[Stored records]
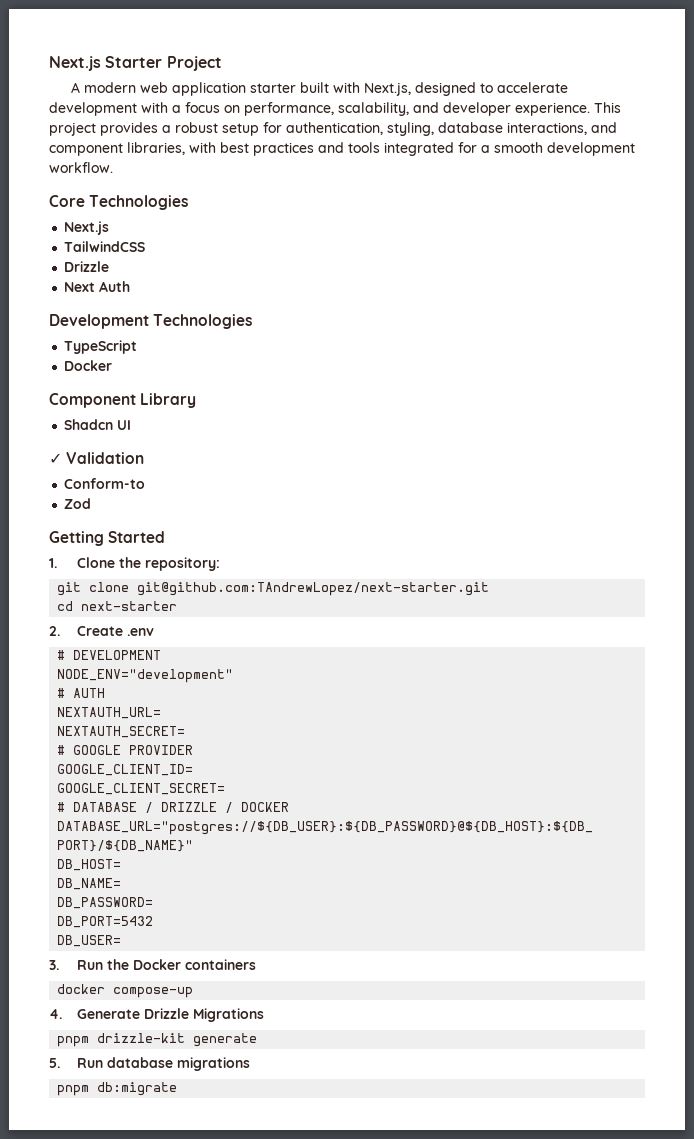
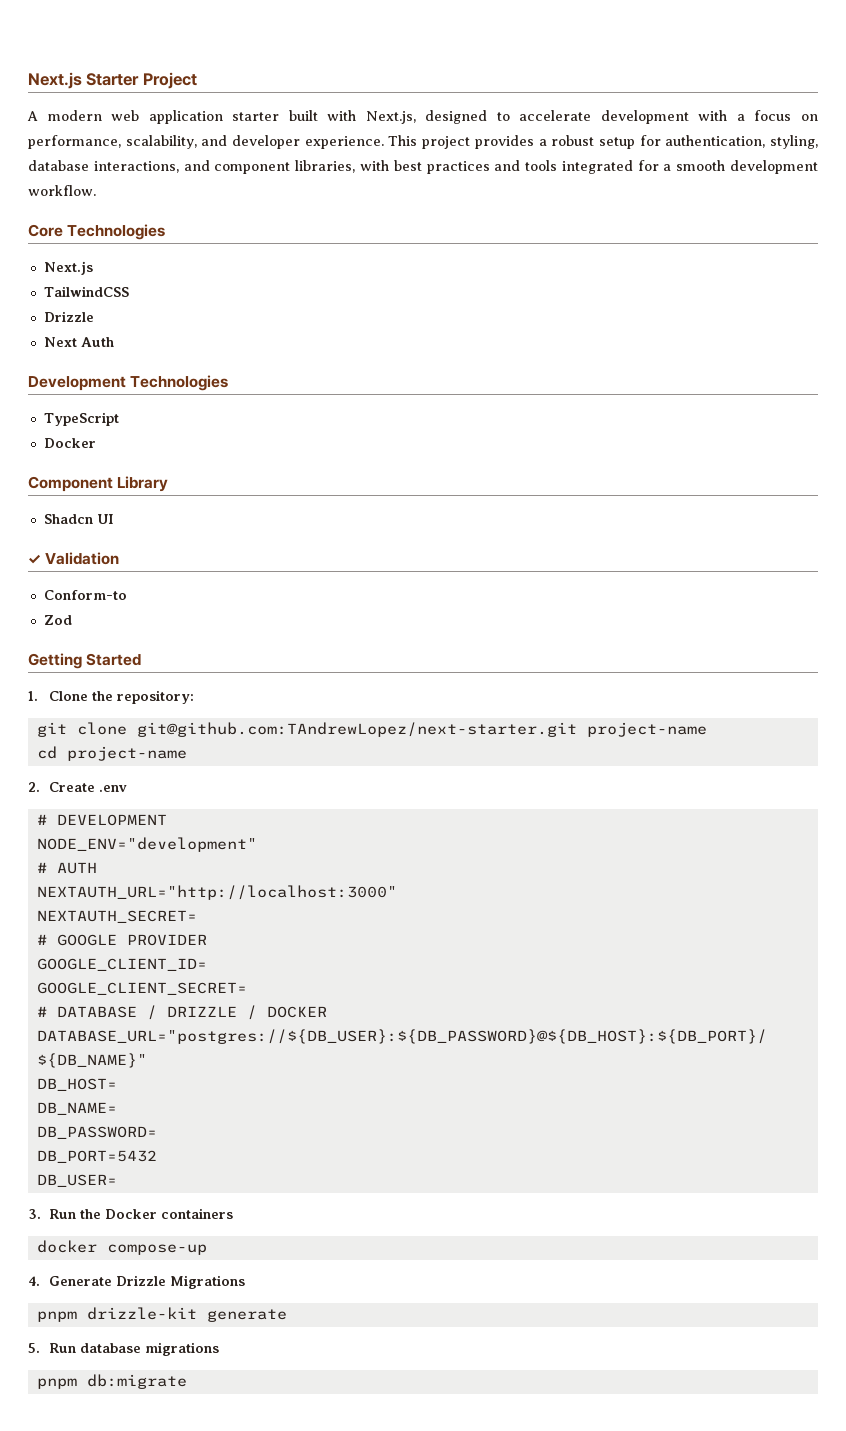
- git clone git@github.com:TAndrewLopez/next-starter.git
+ git clone git@github.com:TAndrewLopez/next-starter.git project-name
- cd next-starter
+ cd project-name
- NEXTAUTH_URL=
+ NEXTAUTH_URL="http://localhost:3000"

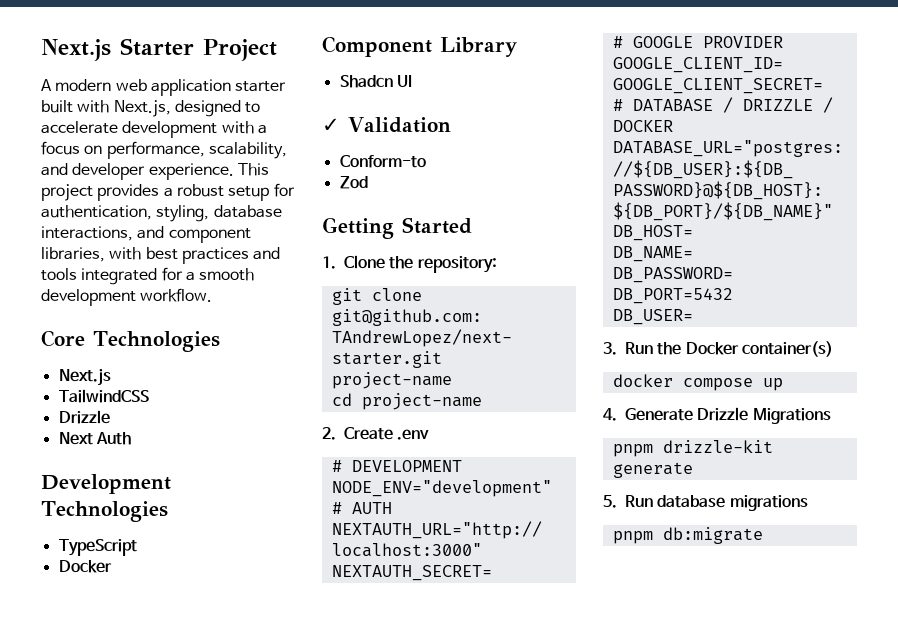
- 3. Run the Docker containers
+ 3. Run the Docker container(s)
- docker compose-up
+ docker compose up

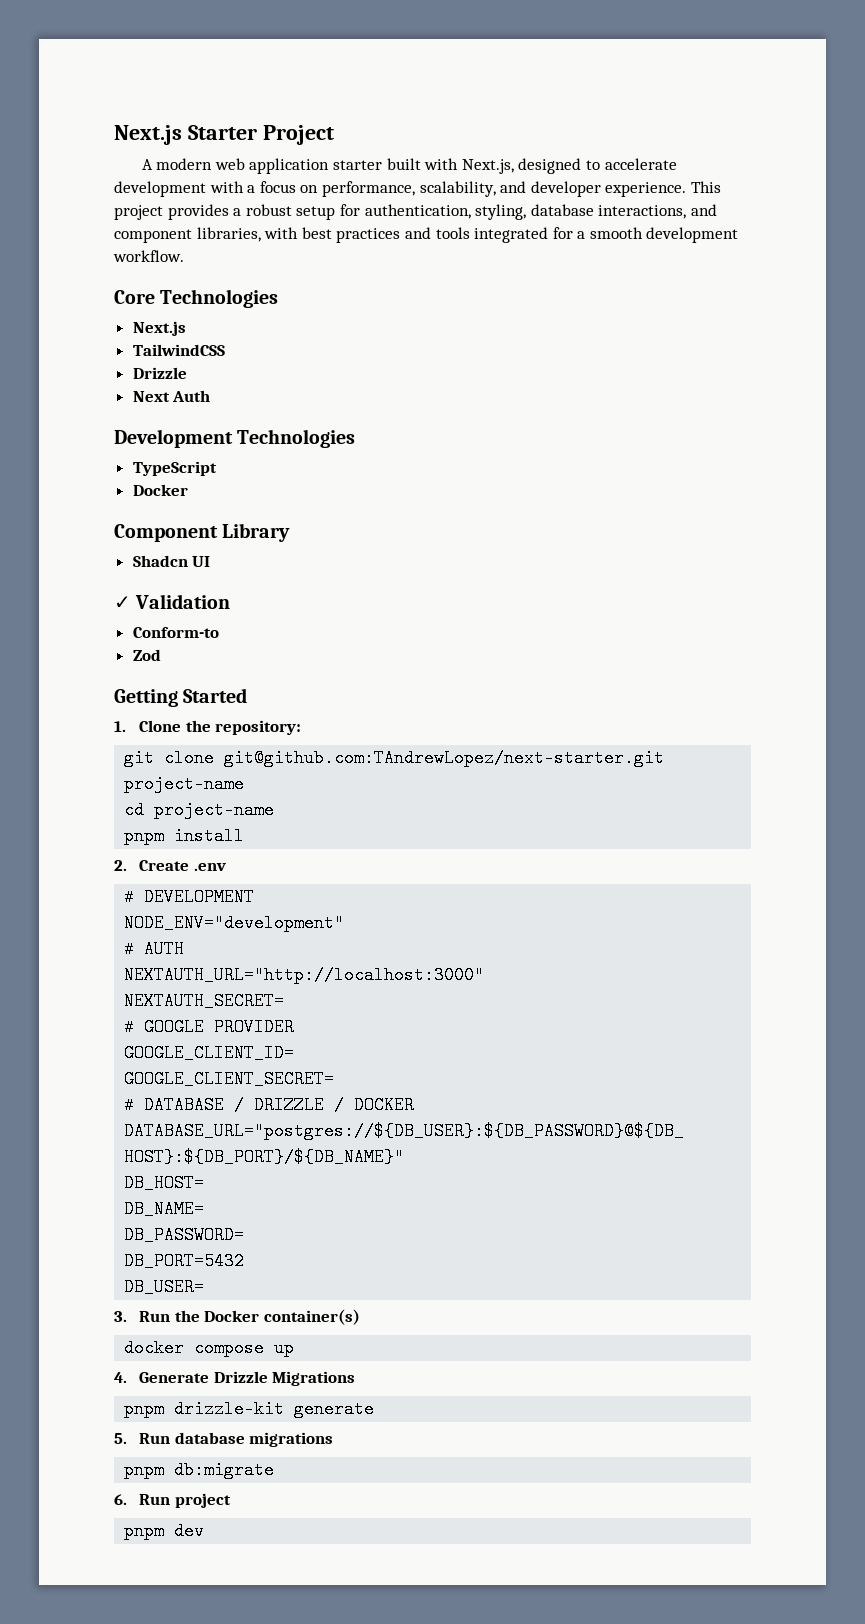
+ pnpm install
+ 6. Run project
+ pnpm dev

* PROBLEM *
The records above must be retyped exactly. Please omit the pictures.

* RESPONSE TO THIS EXERCISE *
- git clone git@github.com:TAndrewLopez/next-starter.git
+ git clone git@github.com:TAndrewLopez/next-starter.git project-name
- cd next-starter
+ cd project-name
- NEXTAUTH_URL=
+ NEXTAUTH_URL="http://localhost:3000"

- 3. Run the Docker containers
+ 3. Run the Docker container(s)
- docker compose-up
+ docker compose up

+ pnpm install
+ 6. Run project
+ pnpm dev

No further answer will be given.